***** SOURCE DATA
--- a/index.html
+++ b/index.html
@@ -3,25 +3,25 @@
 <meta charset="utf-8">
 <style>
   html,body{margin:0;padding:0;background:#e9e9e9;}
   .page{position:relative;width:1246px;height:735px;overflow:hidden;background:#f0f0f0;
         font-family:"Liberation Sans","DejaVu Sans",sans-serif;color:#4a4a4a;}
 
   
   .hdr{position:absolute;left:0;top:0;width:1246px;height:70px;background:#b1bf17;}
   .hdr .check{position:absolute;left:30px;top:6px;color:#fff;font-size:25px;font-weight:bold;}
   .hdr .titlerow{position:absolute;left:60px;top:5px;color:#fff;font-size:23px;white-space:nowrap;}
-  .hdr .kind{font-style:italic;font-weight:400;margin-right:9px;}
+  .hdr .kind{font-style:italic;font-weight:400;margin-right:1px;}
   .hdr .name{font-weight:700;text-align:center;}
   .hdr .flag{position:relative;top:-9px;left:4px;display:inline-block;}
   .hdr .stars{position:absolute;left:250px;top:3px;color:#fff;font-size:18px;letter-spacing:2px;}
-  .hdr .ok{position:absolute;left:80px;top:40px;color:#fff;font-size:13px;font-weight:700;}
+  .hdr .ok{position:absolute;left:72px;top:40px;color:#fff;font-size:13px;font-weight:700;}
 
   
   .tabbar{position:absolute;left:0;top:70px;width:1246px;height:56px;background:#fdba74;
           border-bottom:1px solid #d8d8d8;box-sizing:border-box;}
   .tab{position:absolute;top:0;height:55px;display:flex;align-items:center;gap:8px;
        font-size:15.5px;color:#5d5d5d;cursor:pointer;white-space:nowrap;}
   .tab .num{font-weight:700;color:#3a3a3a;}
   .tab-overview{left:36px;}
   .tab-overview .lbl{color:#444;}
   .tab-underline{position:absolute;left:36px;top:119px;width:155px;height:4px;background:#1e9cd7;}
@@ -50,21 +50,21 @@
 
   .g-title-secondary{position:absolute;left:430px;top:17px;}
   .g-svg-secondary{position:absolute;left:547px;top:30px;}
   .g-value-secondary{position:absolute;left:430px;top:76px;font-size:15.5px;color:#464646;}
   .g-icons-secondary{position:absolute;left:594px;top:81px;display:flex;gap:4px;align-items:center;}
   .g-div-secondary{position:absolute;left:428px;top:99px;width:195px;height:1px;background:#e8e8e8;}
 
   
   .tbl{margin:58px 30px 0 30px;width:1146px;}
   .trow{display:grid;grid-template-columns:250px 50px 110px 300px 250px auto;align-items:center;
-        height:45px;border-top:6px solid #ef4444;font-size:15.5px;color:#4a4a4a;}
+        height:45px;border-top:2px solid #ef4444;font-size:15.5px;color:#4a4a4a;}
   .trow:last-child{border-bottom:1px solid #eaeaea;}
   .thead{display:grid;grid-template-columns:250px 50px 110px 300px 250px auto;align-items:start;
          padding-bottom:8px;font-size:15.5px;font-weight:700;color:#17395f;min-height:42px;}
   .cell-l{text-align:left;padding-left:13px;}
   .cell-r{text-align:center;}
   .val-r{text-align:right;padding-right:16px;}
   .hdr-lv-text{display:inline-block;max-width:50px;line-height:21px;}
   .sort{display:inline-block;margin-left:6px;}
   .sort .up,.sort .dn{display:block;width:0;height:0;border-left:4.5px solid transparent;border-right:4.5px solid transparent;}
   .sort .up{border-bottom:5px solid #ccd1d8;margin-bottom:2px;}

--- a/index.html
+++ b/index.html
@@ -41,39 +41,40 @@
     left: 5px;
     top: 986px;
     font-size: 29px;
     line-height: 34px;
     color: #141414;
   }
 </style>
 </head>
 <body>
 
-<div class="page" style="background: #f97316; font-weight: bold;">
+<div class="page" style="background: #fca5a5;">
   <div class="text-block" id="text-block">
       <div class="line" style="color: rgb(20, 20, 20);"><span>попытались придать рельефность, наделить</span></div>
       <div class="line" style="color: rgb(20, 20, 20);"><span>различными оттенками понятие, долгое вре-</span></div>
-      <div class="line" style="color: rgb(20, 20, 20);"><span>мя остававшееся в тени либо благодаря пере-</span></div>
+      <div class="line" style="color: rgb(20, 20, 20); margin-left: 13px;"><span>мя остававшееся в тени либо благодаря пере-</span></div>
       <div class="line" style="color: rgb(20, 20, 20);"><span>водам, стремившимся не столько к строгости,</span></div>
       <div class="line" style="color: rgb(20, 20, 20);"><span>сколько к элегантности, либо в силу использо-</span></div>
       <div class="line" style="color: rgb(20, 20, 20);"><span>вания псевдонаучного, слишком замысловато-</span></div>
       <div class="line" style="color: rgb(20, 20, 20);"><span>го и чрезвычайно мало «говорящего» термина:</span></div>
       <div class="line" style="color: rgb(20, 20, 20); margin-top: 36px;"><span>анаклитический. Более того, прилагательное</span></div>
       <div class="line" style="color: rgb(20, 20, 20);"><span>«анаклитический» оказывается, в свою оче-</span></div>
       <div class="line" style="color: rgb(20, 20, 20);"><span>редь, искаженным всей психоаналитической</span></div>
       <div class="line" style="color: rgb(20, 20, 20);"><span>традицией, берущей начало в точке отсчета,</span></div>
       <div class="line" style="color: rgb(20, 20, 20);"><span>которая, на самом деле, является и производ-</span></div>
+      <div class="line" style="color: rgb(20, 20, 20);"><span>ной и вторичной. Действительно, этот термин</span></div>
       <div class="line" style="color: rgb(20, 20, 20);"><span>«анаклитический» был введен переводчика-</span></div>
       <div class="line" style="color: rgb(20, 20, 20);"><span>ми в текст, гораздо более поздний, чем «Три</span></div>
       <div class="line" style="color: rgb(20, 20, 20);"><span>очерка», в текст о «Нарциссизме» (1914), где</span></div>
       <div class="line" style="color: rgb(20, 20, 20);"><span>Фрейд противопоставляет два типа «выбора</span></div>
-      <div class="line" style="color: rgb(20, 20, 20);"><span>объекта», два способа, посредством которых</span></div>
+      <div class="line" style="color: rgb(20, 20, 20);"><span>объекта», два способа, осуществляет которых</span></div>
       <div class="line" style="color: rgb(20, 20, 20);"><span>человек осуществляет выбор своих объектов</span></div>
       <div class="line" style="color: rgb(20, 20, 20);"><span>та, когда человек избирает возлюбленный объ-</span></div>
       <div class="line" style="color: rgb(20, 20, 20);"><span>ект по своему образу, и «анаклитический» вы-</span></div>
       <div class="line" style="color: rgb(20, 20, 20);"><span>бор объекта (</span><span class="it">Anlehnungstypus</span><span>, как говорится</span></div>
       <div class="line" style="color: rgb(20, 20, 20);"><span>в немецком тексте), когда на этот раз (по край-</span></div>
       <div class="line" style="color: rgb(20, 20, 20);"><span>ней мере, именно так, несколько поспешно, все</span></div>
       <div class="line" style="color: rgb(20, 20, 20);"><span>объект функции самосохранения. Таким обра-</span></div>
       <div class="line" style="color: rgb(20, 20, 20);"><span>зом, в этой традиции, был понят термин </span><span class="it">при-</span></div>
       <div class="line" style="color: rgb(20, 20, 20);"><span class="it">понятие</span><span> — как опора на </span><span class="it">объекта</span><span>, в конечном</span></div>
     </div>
**********
TASK OBJECTIVE
Exact copies of every record are required, so retype them in full.

RESPONSE BOX
--- a/index.html
+++ b/index.html
@@ -3,25 +3,25 @@
 <meta charset="utf-8">
 <style>
   html,body{margin:0;padding:0;background:#e9e9e9;}
   .page{position:relative;width:1246px;height:735px;overflow:hidden;background:#f0f0f0;
         font-family:"Liberation Sans","DejaVu Sans",sans-serif;color:#4a4a4a;}
 
   
   .hdr{position:absolute;left:0;top:0;width:1246px;height:70px;background:#b1bf17;}
   .hdr .check{position:absolute;left:30px;top:6px;color:#fff;font-size:25px;font-weight:bold;}
   .hdr .titlerow{position:absolute;left:60px;top:5px;color:#fff;font-size:23px;white-space:nowrap;}
-  .hdr .kind{font-style:italic;font-weight:400;margin-right:9px;}
+  .hdr .kind{font-style:italic;font-weight:400;margin-right:1px;}
   .hdr .name{font-weight:700;text-align:center;}
   .hdr .flag{position:relative;top:-9px;left:4px;display:inline-block;}
   .hdr .stars{position:absolute;left:250px;top:3px;color:#fff;font-size:18px;letter-spacing:2px;}
-  .hdr .ok{position:absolute;left:80px;top:40px;color:#fff;font-size:13px;font-weight:700;}
+  .hdr .ok{position:absolute;left:72px;top:40px;color:#fff;font-size:13px;font-weight:700;}
 
   
   .tabbar{position:absolute;left:0;top:70px;width:1246px;height:56px;background:#fdba74;
           border-bottom:1px solid #d8d8d8;box-sizing:border-box;}
   .tab{position:absolute;top:0;height:55px;display:flex;align-items:center;gap:8px;
        font-size:15.5px;color:#5d5d5d;cursor:pointer;white-space:nowrap;}
   .tab .num{font-weight:700;color:#3a3a3a;}
   .tab-overview{left:36px;}
   .tab-overview .lbl{color:#444;}
   .tab-underline{position:absolute;left:36px;top:119px;width:155px;height:4px;background:#1e9cd7;}
@@ -50,21 +50,21 @@
 
   .g-title-secondary{position:absolute;left:430px;top:17px;}
   .g-svg-secondary{position:absolute;left:547px;top:30px;}
   .g-value-secondary{position:absolute;left:430px;top:76px;font-size:15.5px;color:#464646;}
   .g-icons-secondary{position:absolute;left:594px;top:81px;display:flex;gap:4px;align-items:center;}
   .g-div-secondary{position:absolute;left:428px;top:99px;width:195px;height:1px;background:#e8e8e8;}
 
   
   .tbl{margin:58px 30px 0 30px;width:1146px;}
   .trow{display:grid;grid-template-columns:250px 50px 110px 300px 250px auto;align-items:center;
-        height:45px;border-top:6px solid #ef4444;font-size:15.5px;color:#4a4a4a;}
+        height:45px;border-top:2px solid #ef4444;font-size:15.5px;color:#4a4a4a;}
   .trow:last-child{border-bottom:1px solid #eaeaea;}
   .thead{display:grid;grid-template-columns:250px 50px 110px 300px 250px auto;align-items:start;
          padding-bottom:8px;font-size:15.5px;font-weight:700;color:#17395f;min-height:42px;}
   .cell-l{text-align:left;padding-left:13px;}
   .cell-r{text-align:center;}
   .val-r{text-align:right;padding-right:16px;}
   .hdr-lv-text{display:inline-block;max-width:50px;line-height:21px;}
   .sort{display:inline-block;margin-left:6px;}
   .sort .up,.sort .dn{display:block;width:0;height:0;border-left:4.5px solid transparent;border-right:4.5px solid transparent;}
   .sort .up{border-bottom:5px solid #ccd1d8;margin-bottom:2px;}

--- a/index.html
+++ b/index.html
@@ -41,39 +41,40 @@
     left: 5px;
     top: 986px;
     font-size: 29px;
     line-height: 34px;
     color: #141414;
   }
 </style>
 </head>
 <body>
 
-<div class="page" style="background: #f97316; font-weight: bold;">
+<div class="page" style="background: #fca5a5;">
   <div class="text-block" id="text-block">
       <div class="line" style="color: rgb(20, 20, 20);"><span>попытались придать рельефность, наделить</span></div>
       <div class="line" style="color: rgb(20, 20, 20);"><span>различными оттенками понятие, долгое вре-</span></div>
-      <div class="line" style="color: rgb(20, 20, 20);"><span>мя остававшееся в тени либо благодаря пере-</span></div>
+      <div class="line" style="color: rgb(20, 20, 20); margin-left: 13px;"><span>мя остававшееся в тени либо благодаря пере-</span></div>
       <div class="line" style="color: rgb(20, 20, 20);"><span>водам, стремившимся не столько к строгости,</span></div>
       <div class="line" style="color: rgb(20, 20, 20);"><span>сколько к элегантности, либо в силу использо-</span></div>
       <div class="line" style="color: rgb(20, 20, 20);"><span>вания псевдонаучного, слишком замысловато-</span></div>
       <div class="line" style="color: rgb(20, 20, 20);"><span>го и чрезвычайно мало «говорящего» термина:</span></div>
       <div class="line" style="color: rgb(20, 20, 20); margin-top: 36px;"><span>анаклитический. Более того, прилагательное</span></div>
       <div class="line" style="color: rgb(20, 20, 20);"><span>«анаклитический» оказывается, в свою оче-</span></div>
       <div class="line" style="color: rgb(20, 20, 20);"><span>редь, искаженным всей психоаналитической</span></div>
       <div class="line" style="color: rgb(20, 20, 20);"><span>традицией, берущей начало в точке отсчета,</span></div>
       <div class="line" style="color: rgb(20, 20, 20);"><span>которая, на самом деле, является и производ-</span></div>
+      <div class="line" style="color: rgb(20, 20, 20);"><span>ной и вторичной. Действительно, этот термин</span></div>
       <div class="line" style="color: rgb(20, 20, 20);"><span>«анаклитический» был введен переводчика-</span></div>
       <div class="line" style="color: rgb(20, 20, 20);"><span>ми в текст, гораздо более поздний, чем «Три</span></div>
       <div class="line" style="color: rgb(20, 20, 20);"><span>очерка», в текст о «Нарциссизме» (1914), где</span></div>
       <div class="line" style="color: rgb(20, 20, 20);"><span>Фрейд противопоставляет два типа «выбора</span></div>
-      <div class="line" style="color: rgb(20, 20, 20);"><span>объекта», два способа, посредством которых</span></div>
+      <div class="line" style="color: rgb(20, 20, 20);"><span>объекта», два способа, осуществляет которых</span></div>
       <div class="line" style="color: rgb(20, 20, 20);"><span>человек осуществляет выбор своих объектов</span></div>
       <div class="line" style="color: rgb(20, 20, 20);"><span>та, когда человек избирает возлюбленный объ-</span></div>
       <div class="line" style="color: rgb(20, 20, 20);"><span>ект по своему образу, и «анаклитический» вы-</span></div>
       <div class="line" style="color: rgb(20, 20, 20);"><span>бор объекта (</span><span class="it">Anlehnungstypus</span><span>, как говорится</span></div>
       <div class="line" style="color: rgb(20, 20, 20);"><span>в немецком тексте), когда на этот раз (по край-</span></div>
       <div class="line" style="color: rgb(20, 20, 20);"><span>ней мере, именно так, несколько поспешно, все</span></div>
       <div class="line" style="color: rgb(20, 20, 20);"><span>объект функции самосохранения. Таким обра-</span></div>
       <div class="line" style="color: rgb(20, 20, 20);"><span>зом, в этой традиции, был понят термин </span><span class="it">при-</span></div>
       <div class="line" style="color: rgb(20, 20, 20);"><span class="it">понятие</span><span> — как опора на </span><span class="it">объекта</span><span>, в конечном</span></div>
     </div>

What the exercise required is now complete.